_Task brief:_
Copy all entries verbatim and keep any pictures out of the copy.

[Entries taken from a collection]
Content starts
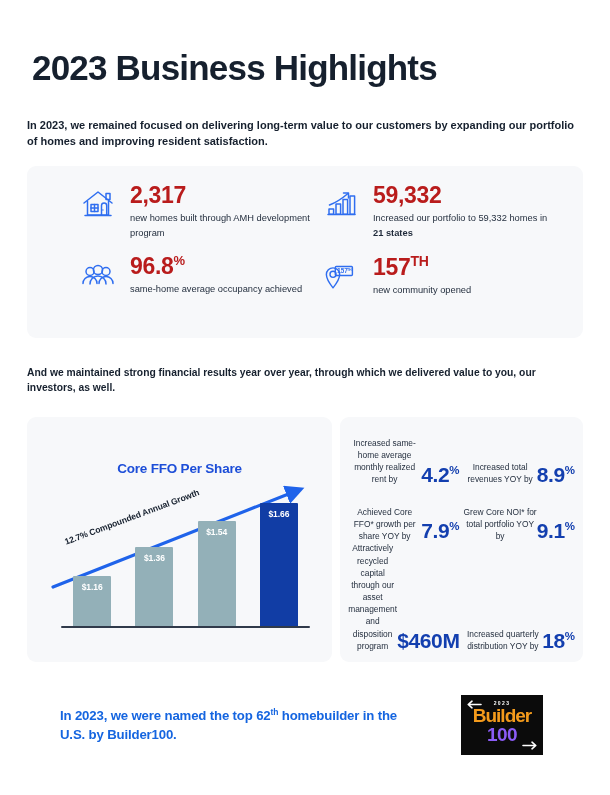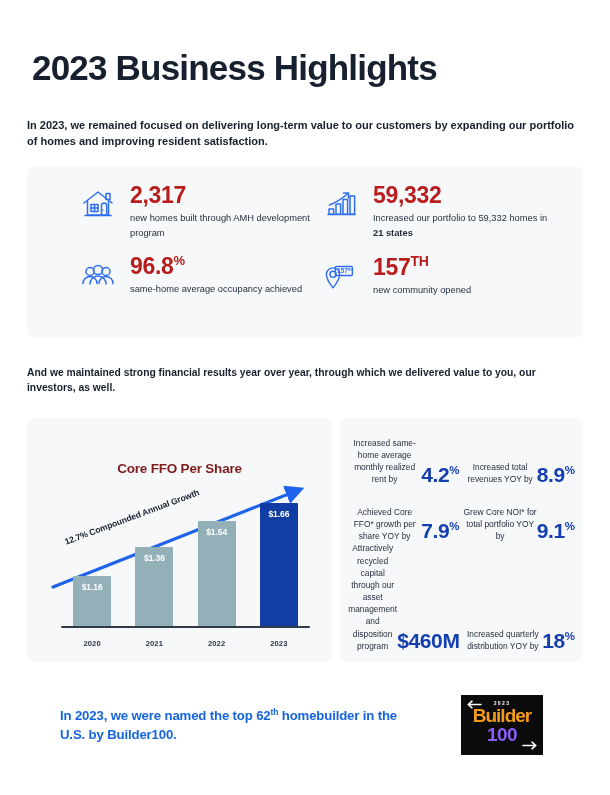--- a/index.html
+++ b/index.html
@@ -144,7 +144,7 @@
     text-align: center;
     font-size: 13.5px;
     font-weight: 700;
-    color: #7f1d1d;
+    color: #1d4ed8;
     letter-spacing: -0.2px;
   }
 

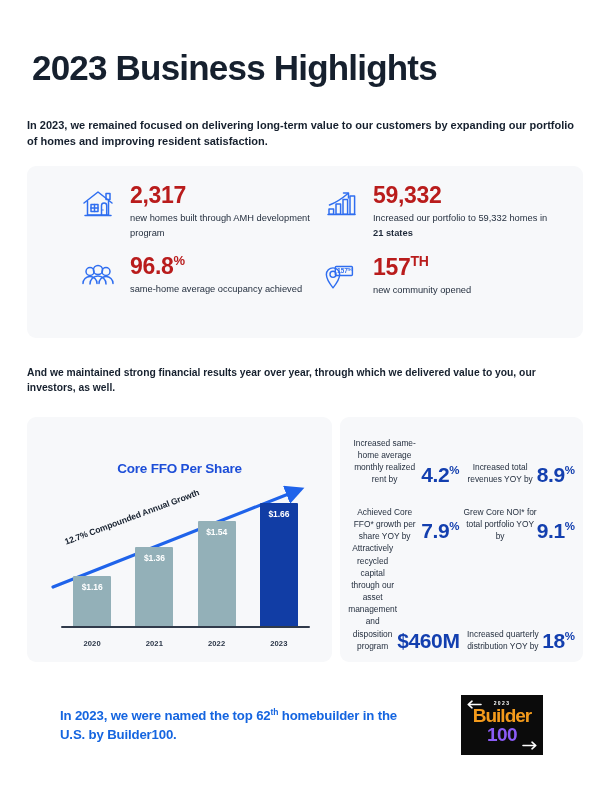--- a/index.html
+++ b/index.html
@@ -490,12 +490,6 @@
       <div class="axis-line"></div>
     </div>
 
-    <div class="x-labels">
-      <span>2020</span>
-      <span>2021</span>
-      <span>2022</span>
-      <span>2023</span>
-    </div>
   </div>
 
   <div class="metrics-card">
Content ends
_Exercise answer:_
--- a/index.html
+++ b/index.html
@@ -144,7 +144,7 @@
     text-align: center;
     font-size: 13.5px;
     font-weight: 700;
-    color: #7f1d1d;
+    color: #1d4ed8;
     letter-spacing: -0.2px;
   }
 

--- a/index.html
+++ b/index.html
@@ -490,12 +490,6 @@
       <div class="axis-line"></div>
     </div>
 
-    <div class="x-labels">
-      <span>2020</span>
-      <span>2021</span>
-      <span>2022</span>
-      <span>2023</span>
-    </div>
   </div>
 
   <div class="metrics-card">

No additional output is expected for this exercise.